In short we like the products of late style because they tend to look like the art we like most, Impressionism and the Abstract Expressionism of Pollock and Rothko.
‘Late style gained currency at a time when Impressionism was in vogue among art historians,’ says Smiles. ‘So whatever they saw in earlier art that looked impressionistic, in late Titian, Velasquez and Turner, was acclaimed as proto-modern. Turner’s emergence as a proto-modernist vindicated Britain in the early 20th century, a time when British art was marginalised. But Turner is never simply about the analysis of form or visual effect in the way that say Impressionism is. He never loses sight of the human narrative.’
Certainly Turner didn’t benefit in his own lifetime from the late style theory. Even his greatest champion, the critic John Ruskin, accepted the prevailing view that an artist’s work would inevitably tail off in his final years. Yet isn’t it likely that many of Turner’s quintessential ‘late works’ – and classic examples of late style generally – look the way they do because they simply aren’t finished, rather than because that is the way the artist intended them to look?
Smiles argues not. ‘Turner was producing sketches that were very free, that you might assume to be ‘late’, from quite early in his career certainly from the 1800s.But the paintings he was producing from these were relatively conventional. As his career progressed the gap between his sketch book experiments and his finished paintings narrowed till he was exhibiting works that his contemporaries could hardly accept as works of art at all.’
Works such as the swirling maelstrom of Snow Storm Steam Boat off a Harbour’s Mouth, which we now consider one of Turner’s greatest masterpieces, baffled his contemporaries; even Ruskin believed it should not have been shown. Yet at the same time he was producing more finished works, such as The Fighting Temeraire, which were hugely popular.
The question of finish is complicated by the Bequest, Turner’s magnificent gift of the contents of his studio to the nation, now housed in Tate Britain. Alongside paintings that had been exhibited at the Academy, that can be assumed to be pretty much as Turner intended them to be seen, are many in various states of incompleteness – how incomplete we’ll probably never know. Among them is ‘Norham Castle, Sunrise, which Smiles believes is almost certainly unfinished, but which has become one of the nation’s favourite paintings, with its luminous masses of colour, its single cow reflected in a liquidescent plane, which may be water or simply the reflected light of the rising sun.

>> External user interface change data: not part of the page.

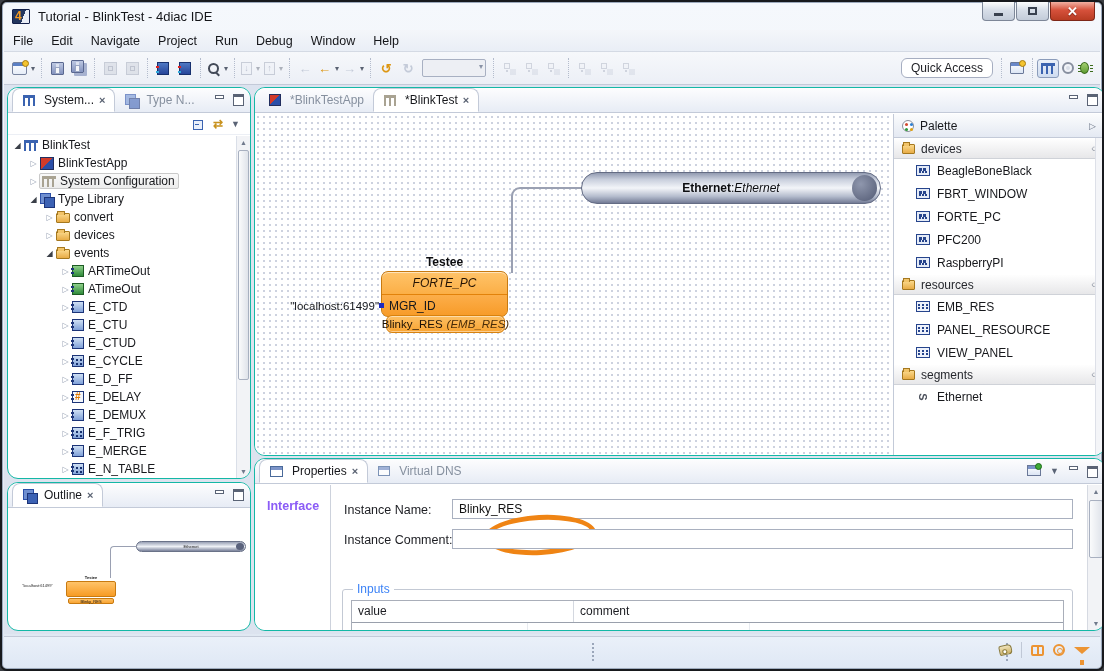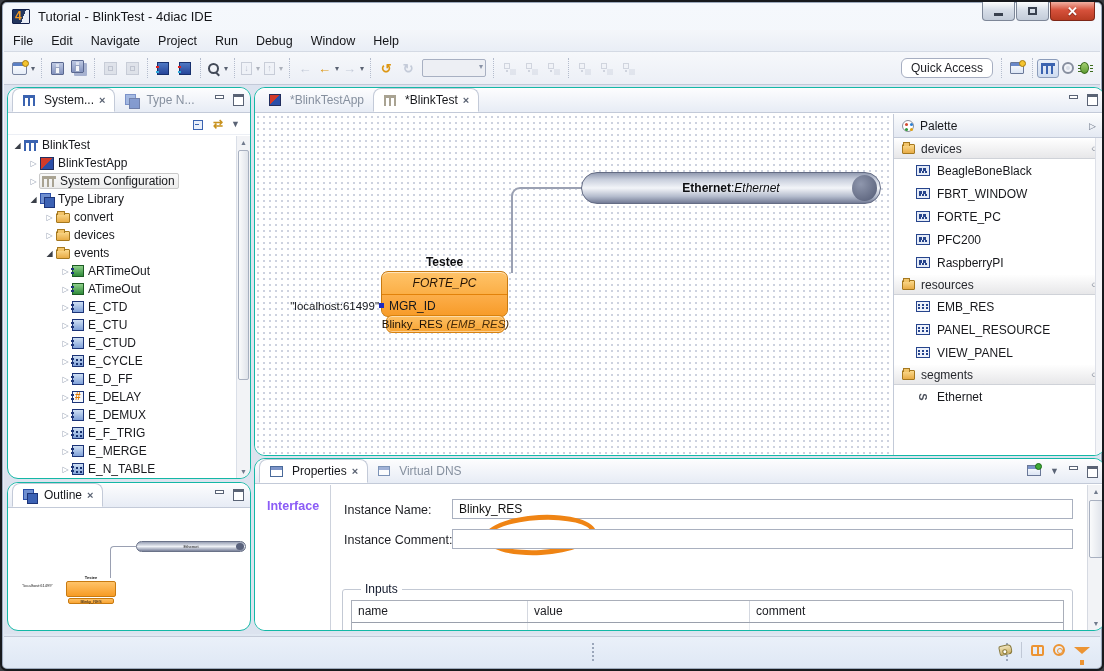--- a/index.html
+++ b/index.html
@@ -181,7 +181,7 @@
   .ellipse { position:absolute; left:152px; top:30px; width:112px; height:40px; border:5px solid #ef8414; border-radius:50%;
              transform:rotate(-3deg); pointer-events:none; }
   .fieldset { position:absolute; left:10px; right:14px; top:104px; height:80px; border:1px solid #c3c9d4; border-radius:3px; }
-  .fieldset .legend { position:absolute; left:10px; top:-8px; background:#fff; padding:0 4px; font-size:12px; color:#0f172a;margin-left:8px; }
+  .fieldset .legend { position:absolute; left:10px; top:-8px; background:#fff; padding:0 4px; font-size:12px; color:#3b82f6; }
   .ptable { position:absolute; left:8px; right:8px; top:10px; bottom:0; border:1px solid #a9aeb9; border-bottom:none; background:#fff; }
   .ptable .hrow { display:flex; height:22px; border-bottom:1px solid #9aa0ac; }
   .ptable .hcell { font-size:12px; color:#1c1d22; padding:3px 6px; border-right:1px solid #d4d8e0; }

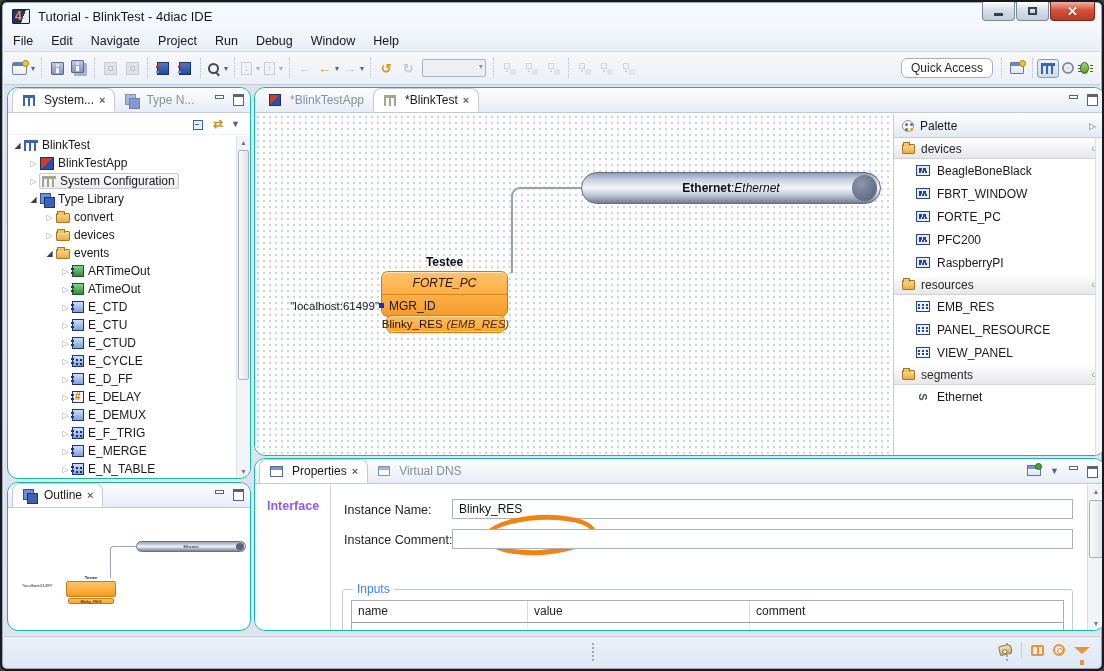--- a/index.html
+++ b/index.html
@@ -625,7 +625,6 @@
             <span class="legend">Inputs</span>
             <div class="ptable">
               <div class="hrow">
-                <span class="hcell c1">name</span>
                 <span class="hcell c2">value</span>
                 <span class="hcell c3">comment</span>
               </div>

To a Victorian viewer, the idea of looking at an unfinished painting would have been perplexing. But nowadays most of us aren’t so bothered if a painting is ‘finished’ if it looks right to us. We’re less burdened than our forebears by questions of perfection and permanence. We accept that there’s little in life that is definitively completed, that the boundaries between things and states of being and the spaces around them are a lot more provisional than we once believed. That much modern science has taught us.
But the great exemplars of late style got to that sense of cosmic uncertainty long before today’s physicists – in a stark realisation of the vanity of earthly institutions and understanding, but an exhilaration too in finding a few last moments of energy and inspiration, a vindication by the creative process itself.
That’s why the final works of Titian, Michelangelo and Turner still speak to us as ‘modern’ even over centuries. Faced with the great unknown these artists weren’t afraid to let on how much they still didn’t know.